Steady-state condition: When the light intensity is 1000 W/m² and the ambient temperature is 25℃, the fluctuation range of the output power of the MPPT algorithm is less than 1%, while the efficiency of the PWM controller is only 82%.

Dynamic illumination scene: When the simulated irradiance drops sharply from 1000 W/m² to 500 W/m², the MPPT system completes the power point switching within 0.8 seconds, and the power loss is reduced by 67% compared with PWM.

Efficiency statistics: During the 24-hour continuous operation test, the average power generation efficiency of MPPT reached 95.2%, which was 32.7% higher than that of traditional PWM.

 

3.3 Adaptability to Extreme Environments

By introducing the temperature compensation coefficient and the sand and dust deposition model, under the conditions of high temperature (50℃) and sand and dust concentration of 1.5mg/m³, the decrease in power generation efficiency of the system is controlled within 8%, which is significantly better than 22% of the unoptimized system.

 

4.Climate-adaptive optimization design

4.1 Dynamic Response Improvement

To solve the delay problem of the MPPT algorithm in cloudy weather, an adaptive step size adjustment strategy is proposed:

 

Sunny day mode: Fixed step size ΔV=0.5V, response speed priority;

Multi-cloud mode: Dynamic step size ΔV∈[0.2,1.0]V, balance tracking accuracy and stability;

Cloudy mode: Enable the fuzzy logic controller to correct the step size in real time based on the irradiance change rate.

 

4.2 Enhanced Reliability

Hardware redundancy: By adopting a dual MPPT parallel architecture, the system can still maintain 80% power output when a single module fails.

Software fault tolerance: Embedded with abnormal state detection algorithms, it automatically switches to protection mode when the motor is locked or overloaded.

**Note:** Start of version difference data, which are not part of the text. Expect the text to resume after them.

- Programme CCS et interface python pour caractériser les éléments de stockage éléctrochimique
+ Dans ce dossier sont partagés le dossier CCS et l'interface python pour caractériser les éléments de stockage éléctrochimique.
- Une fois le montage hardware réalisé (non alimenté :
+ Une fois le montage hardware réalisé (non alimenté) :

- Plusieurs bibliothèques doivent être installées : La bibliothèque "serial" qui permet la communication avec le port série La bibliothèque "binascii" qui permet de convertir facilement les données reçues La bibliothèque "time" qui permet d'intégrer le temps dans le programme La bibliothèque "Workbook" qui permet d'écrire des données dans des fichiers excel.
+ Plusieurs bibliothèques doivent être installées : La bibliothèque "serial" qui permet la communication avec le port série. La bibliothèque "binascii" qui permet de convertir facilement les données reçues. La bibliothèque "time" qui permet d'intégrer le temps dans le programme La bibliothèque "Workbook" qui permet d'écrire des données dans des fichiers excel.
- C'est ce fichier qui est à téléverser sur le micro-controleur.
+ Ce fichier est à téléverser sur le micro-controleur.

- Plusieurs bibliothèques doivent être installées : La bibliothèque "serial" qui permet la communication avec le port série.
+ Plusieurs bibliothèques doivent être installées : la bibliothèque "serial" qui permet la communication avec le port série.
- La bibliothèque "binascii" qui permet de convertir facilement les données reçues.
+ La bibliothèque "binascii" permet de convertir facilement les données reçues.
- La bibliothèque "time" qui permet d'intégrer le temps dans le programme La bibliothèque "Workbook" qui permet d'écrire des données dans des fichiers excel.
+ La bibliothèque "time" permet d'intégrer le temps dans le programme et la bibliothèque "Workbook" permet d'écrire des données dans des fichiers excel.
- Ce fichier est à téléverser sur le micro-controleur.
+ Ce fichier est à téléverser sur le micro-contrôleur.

Life prediction: Based on the data of motor temperature rise and bearing wear, a remaining useful life (RUL) prediction model is established, with an error of less than 5%.

 

  1. Challenges and Future Directions

5.1 Technical Bottlenecks

Algorithm complexity and hardware cost: Hybrid algorithms require the support of high-performance microcontrollers, and the hardware cost accounts for 28% of the total system cost.

Long-term operational stability: In a high-humidity environment, circuit corrosion issues lead to a 12% increase in the failure rate.

 

5.2 Innovation Direction

Edge computing integration: Embedding lightweight AI models to achieve feedforward control of illumination prediction and load requirements;

Application of new materials: Development of high-temperature resistant and anti-corrosion wide bandgap semiconductor devices (such as SiC MOSFET);

Coordinated optimization of photovoltaic and energy storage: By integrating flexible energy storage batteries with photovoltaic-pump systems, a microgrid-level energy management system is constructed.

 

  1. Conclusion

The MPPT technology significantly enhances the comprehensive performance of the DC solar submersible pump system by dynamically optimizing the efficiency of photovoltaic power generation. The simulation experiments show that both its energy-saving benefits and environmental benefits have reached the expected goals. Future research should focus on algorithm simplification, hardware cost control and improvement of adaptability to extreme environments to promote the large-scale application of this technology in arid regions.